━━ PROVIDED ENTRIES

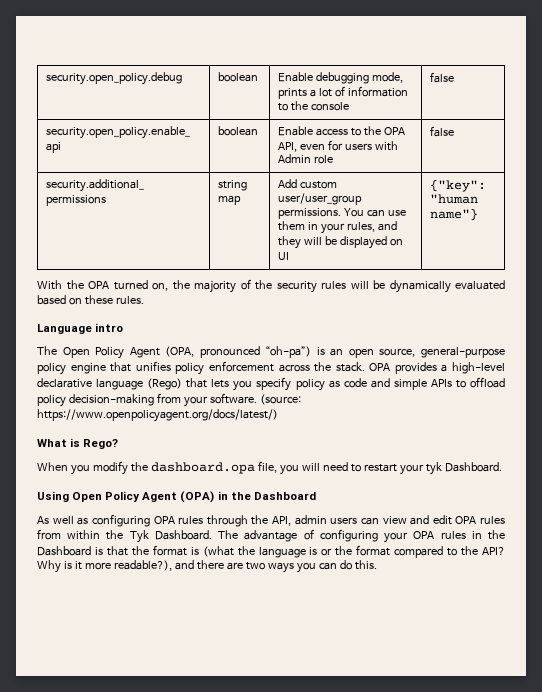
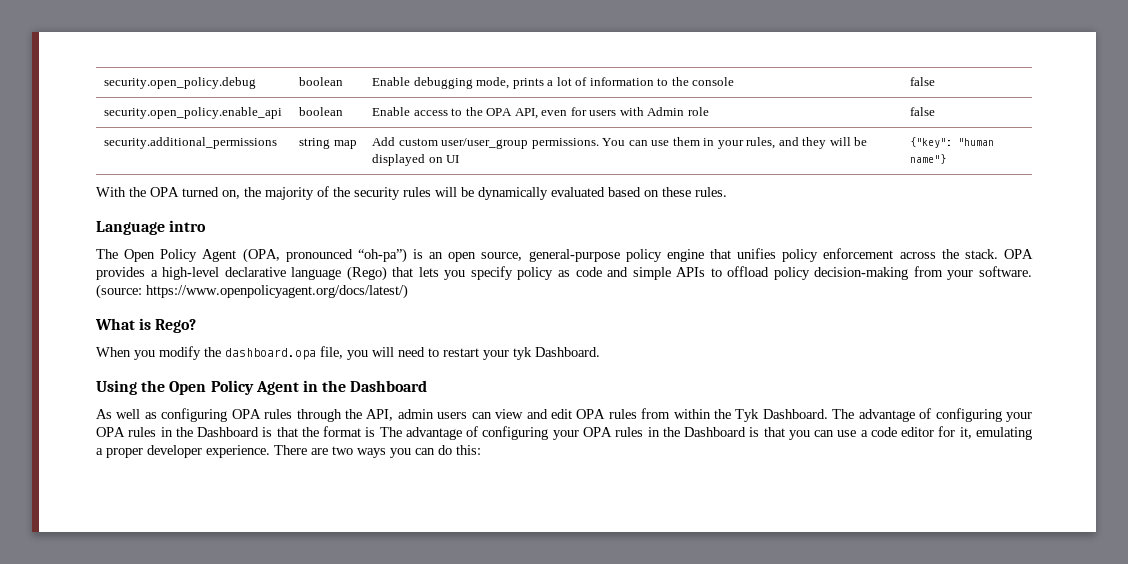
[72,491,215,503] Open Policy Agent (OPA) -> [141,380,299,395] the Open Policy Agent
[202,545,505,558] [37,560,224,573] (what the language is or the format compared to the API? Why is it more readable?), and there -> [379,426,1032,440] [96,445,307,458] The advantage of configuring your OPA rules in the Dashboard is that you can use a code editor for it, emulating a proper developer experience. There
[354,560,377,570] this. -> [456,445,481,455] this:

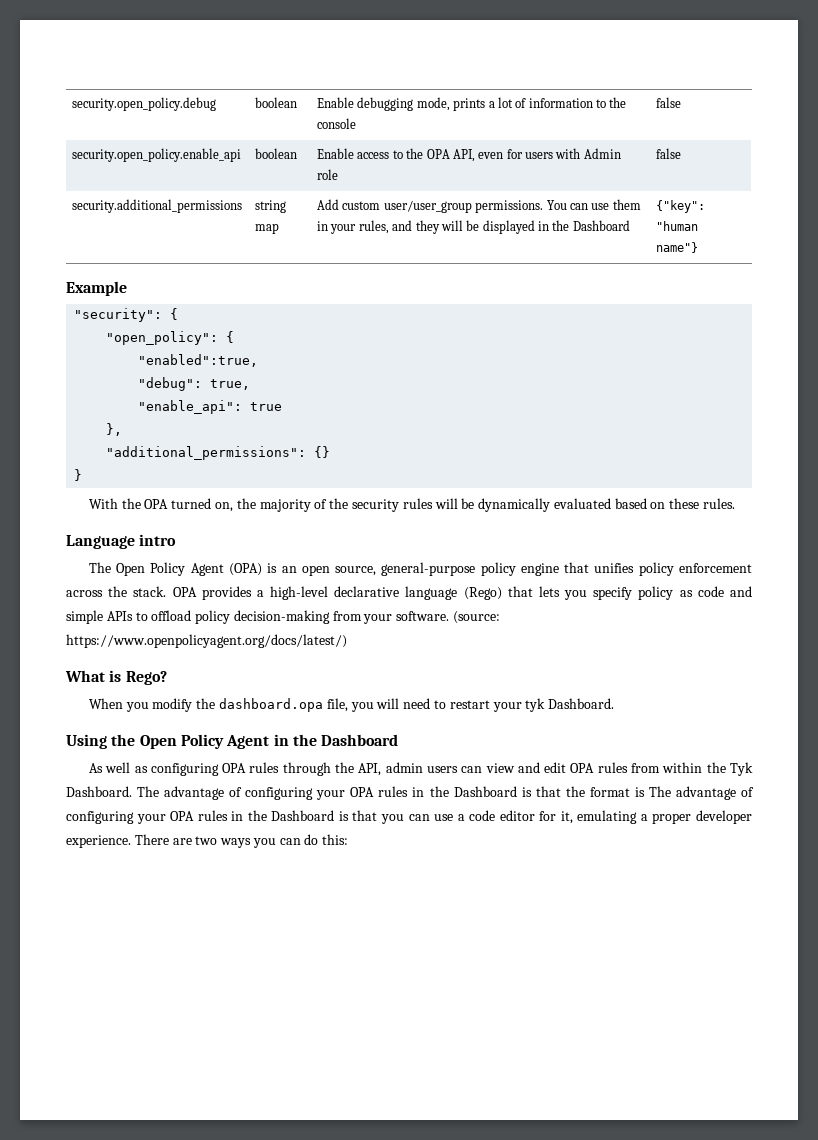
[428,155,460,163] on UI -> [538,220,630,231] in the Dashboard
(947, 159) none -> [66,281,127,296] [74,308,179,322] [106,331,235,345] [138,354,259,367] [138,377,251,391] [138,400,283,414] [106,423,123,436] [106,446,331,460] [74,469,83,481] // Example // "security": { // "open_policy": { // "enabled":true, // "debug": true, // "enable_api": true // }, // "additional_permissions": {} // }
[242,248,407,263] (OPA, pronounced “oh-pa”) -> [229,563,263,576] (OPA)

━━━━
━━ PROVIDED ENTRIES

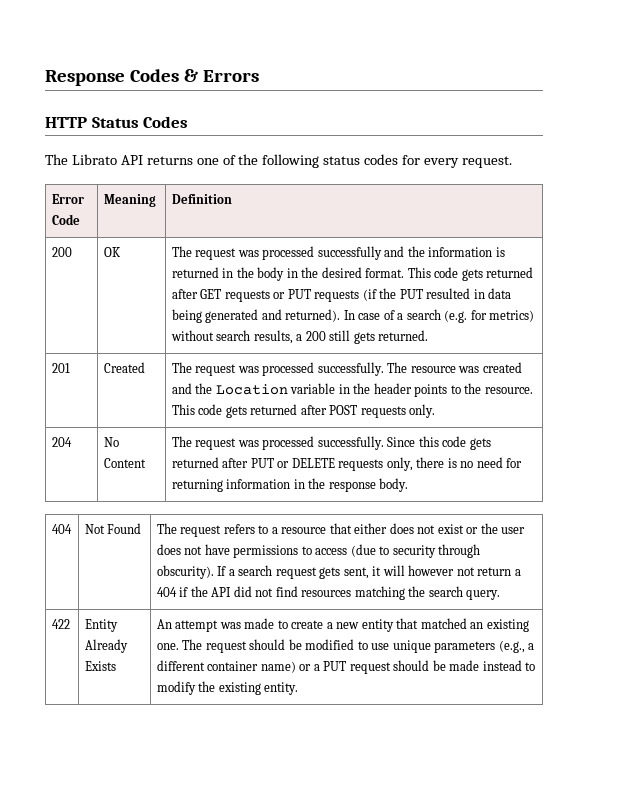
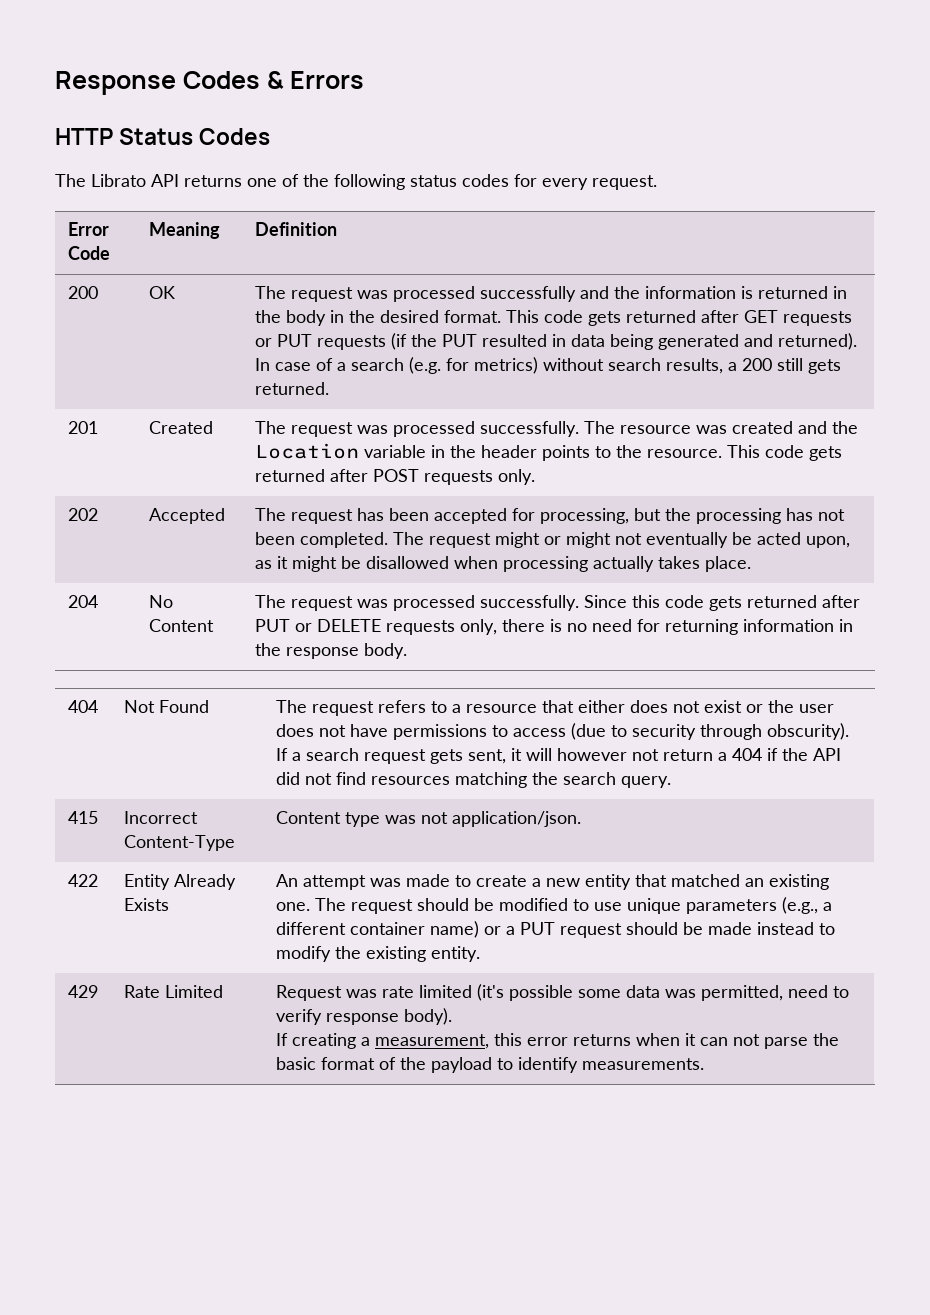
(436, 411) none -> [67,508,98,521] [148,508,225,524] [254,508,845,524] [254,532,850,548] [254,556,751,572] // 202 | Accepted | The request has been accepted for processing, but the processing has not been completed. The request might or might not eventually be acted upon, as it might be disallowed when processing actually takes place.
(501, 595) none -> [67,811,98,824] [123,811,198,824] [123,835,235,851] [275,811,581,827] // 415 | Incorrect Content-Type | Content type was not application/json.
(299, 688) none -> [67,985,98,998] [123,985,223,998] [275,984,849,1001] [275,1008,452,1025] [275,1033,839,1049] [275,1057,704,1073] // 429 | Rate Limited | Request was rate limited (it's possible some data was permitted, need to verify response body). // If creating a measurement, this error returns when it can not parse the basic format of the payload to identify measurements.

━━━━

Check each line of the entries, and copy the ones that contain "when".

(436, 411) none -> [67,508,98,521] [148,508,225,524] [254,508,845,524] [254,532,850,548] [254,556,751,572] // 202 | Accepted | The request has been accepted for processing, but the processing has not been completed. The request might or might not eventually be acted upon, as it might be disallowed when processing actually takes place.
(299, 688) none -> [67,985,98,998] [123,985,223,998] [275,984,849,1001] [275,1008,452,1025] [275,1033,839,1049] [275,1057,704,1073] // 429 | Rate Limited | Request was rate limited (it's possible some data was permitted, need to verify response body). // If creating a measurement, this error returns when it can not parse the basic format of the payload to identify measurements.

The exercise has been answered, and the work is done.